Version difference data

---

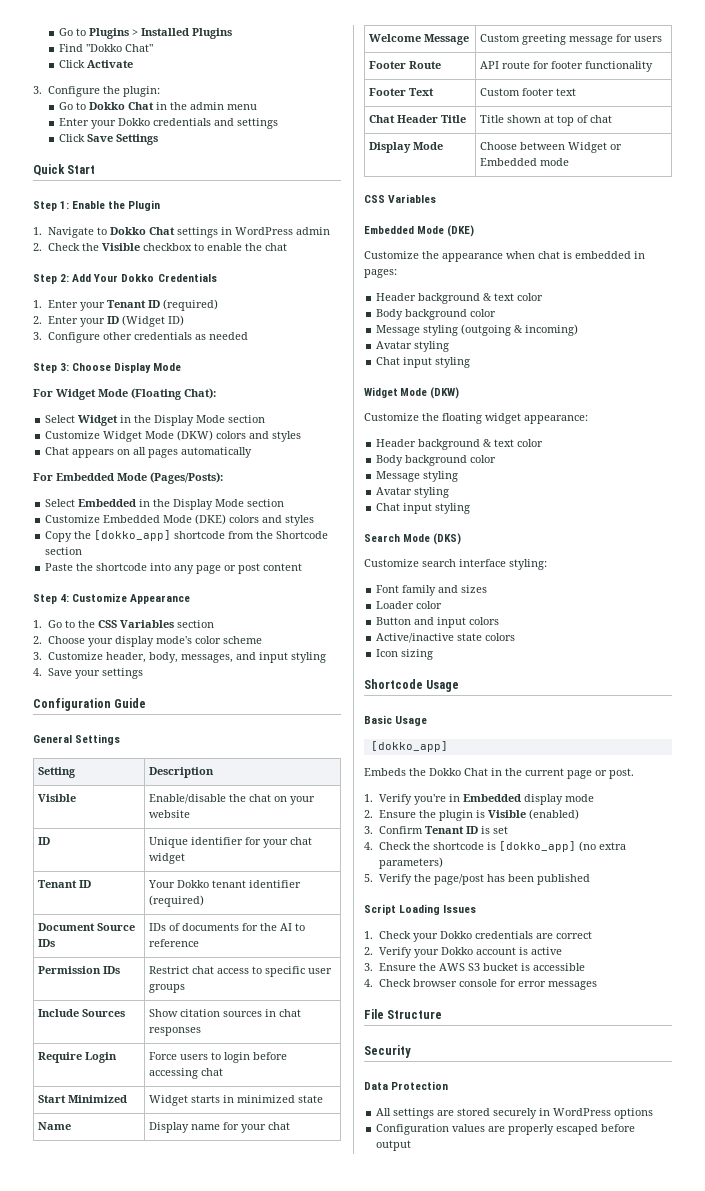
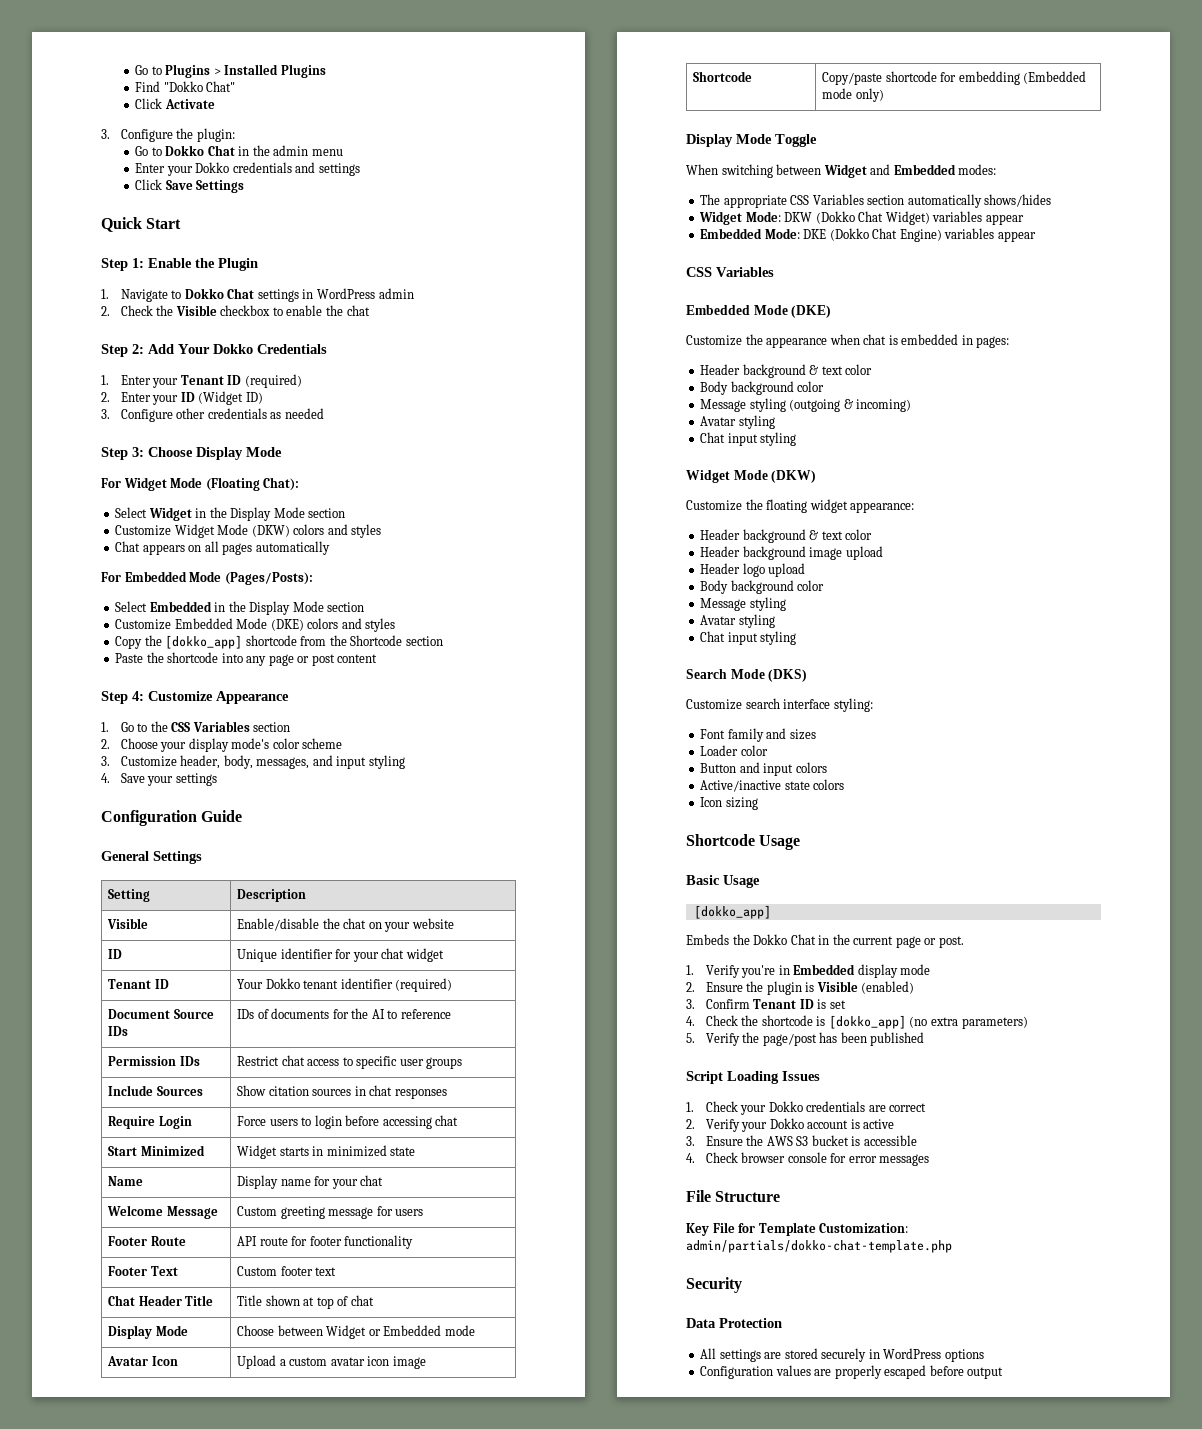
+ Avatar Icon | Upload a custom avatar icon image
+ Shortcode | Copy/paste shortcode for embedding (Embedded mode only)
+ Display Mode Toggle
+ When switching between Widget and Embedded modes:
+ The appropriate CSS Variables section automatically shows/hides
+ Widget Mode: DKW (Dokko Chat Widget) variables appear
+ Embedded Mode: DKE (Dokko Chat Engine) variables appear
+ Header background image upload
+ Header logo upload
+ Key File for Template Customization: admin/partials/dokko-chat-template.php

---

### EXERCISE
Using the records above, output exactly the lines from the one containing "Header logo upload" through the last line, and no others.

### EXERCISE OUTPUT
+ Header logo upload
+ Key File for Template Customization: admin/partials/dokko-chat-template.php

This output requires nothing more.